» How to complete this task
What lines in the material hold the string "training"? Copy out each of them.

» Input data
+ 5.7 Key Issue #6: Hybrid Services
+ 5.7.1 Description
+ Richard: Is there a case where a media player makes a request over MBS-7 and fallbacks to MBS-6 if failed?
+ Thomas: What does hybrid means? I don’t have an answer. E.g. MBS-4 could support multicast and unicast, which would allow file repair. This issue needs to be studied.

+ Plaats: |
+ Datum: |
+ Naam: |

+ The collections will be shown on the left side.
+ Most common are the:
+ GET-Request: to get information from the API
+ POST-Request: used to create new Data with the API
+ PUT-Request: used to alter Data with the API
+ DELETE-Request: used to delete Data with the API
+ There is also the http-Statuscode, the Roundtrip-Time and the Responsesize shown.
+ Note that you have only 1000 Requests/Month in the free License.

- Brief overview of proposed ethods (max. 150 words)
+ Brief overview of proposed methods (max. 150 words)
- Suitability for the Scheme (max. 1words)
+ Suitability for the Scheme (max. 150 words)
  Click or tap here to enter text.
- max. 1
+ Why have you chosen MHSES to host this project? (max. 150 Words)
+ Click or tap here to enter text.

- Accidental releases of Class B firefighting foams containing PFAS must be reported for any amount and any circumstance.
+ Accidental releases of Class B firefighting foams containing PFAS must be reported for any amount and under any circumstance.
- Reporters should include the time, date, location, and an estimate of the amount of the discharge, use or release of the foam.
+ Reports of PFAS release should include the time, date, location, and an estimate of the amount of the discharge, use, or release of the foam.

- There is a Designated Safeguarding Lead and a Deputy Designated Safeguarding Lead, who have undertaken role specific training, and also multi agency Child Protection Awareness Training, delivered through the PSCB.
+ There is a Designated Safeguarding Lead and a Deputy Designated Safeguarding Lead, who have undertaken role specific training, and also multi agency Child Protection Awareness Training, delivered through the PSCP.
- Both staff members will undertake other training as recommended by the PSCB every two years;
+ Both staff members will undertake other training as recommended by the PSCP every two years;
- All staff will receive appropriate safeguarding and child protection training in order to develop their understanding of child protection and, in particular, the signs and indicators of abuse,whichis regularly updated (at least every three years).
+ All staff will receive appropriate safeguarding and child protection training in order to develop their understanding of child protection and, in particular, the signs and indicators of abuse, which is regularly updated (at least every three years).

» Solution
- There is a Designated Safeguarding Lead and a Deputy Designated Safeguarding Lead, who have undertaken role specific training, and also multi agency Child Protection Awareness Training, delivered through the PSCB.
+ There is a Designated Safeguarding Lead and a Deputy Designated Safeguarding Lead, who have undertaken role specific training, and also multi agency Child Protection Awareness Training, delivered through the PSCP.
- Both staff members will undertake other training as recommended by the PSCB every two years;
+ Both staff members will undertake other training as recommended by the PSCP every two years;
- All staff will receive appropriate safeguarding and child protection training in order to develop their understanding of child protection and, in particular, the signs and indicators of abuse,whichis regularly updated (at least every three years).
+ All staff will receive appropriate safeguarding and child protection training in order to develop their understanding of child protection and, in particular, the signs and indicators of abuse, which is regularly updated (at least every three years).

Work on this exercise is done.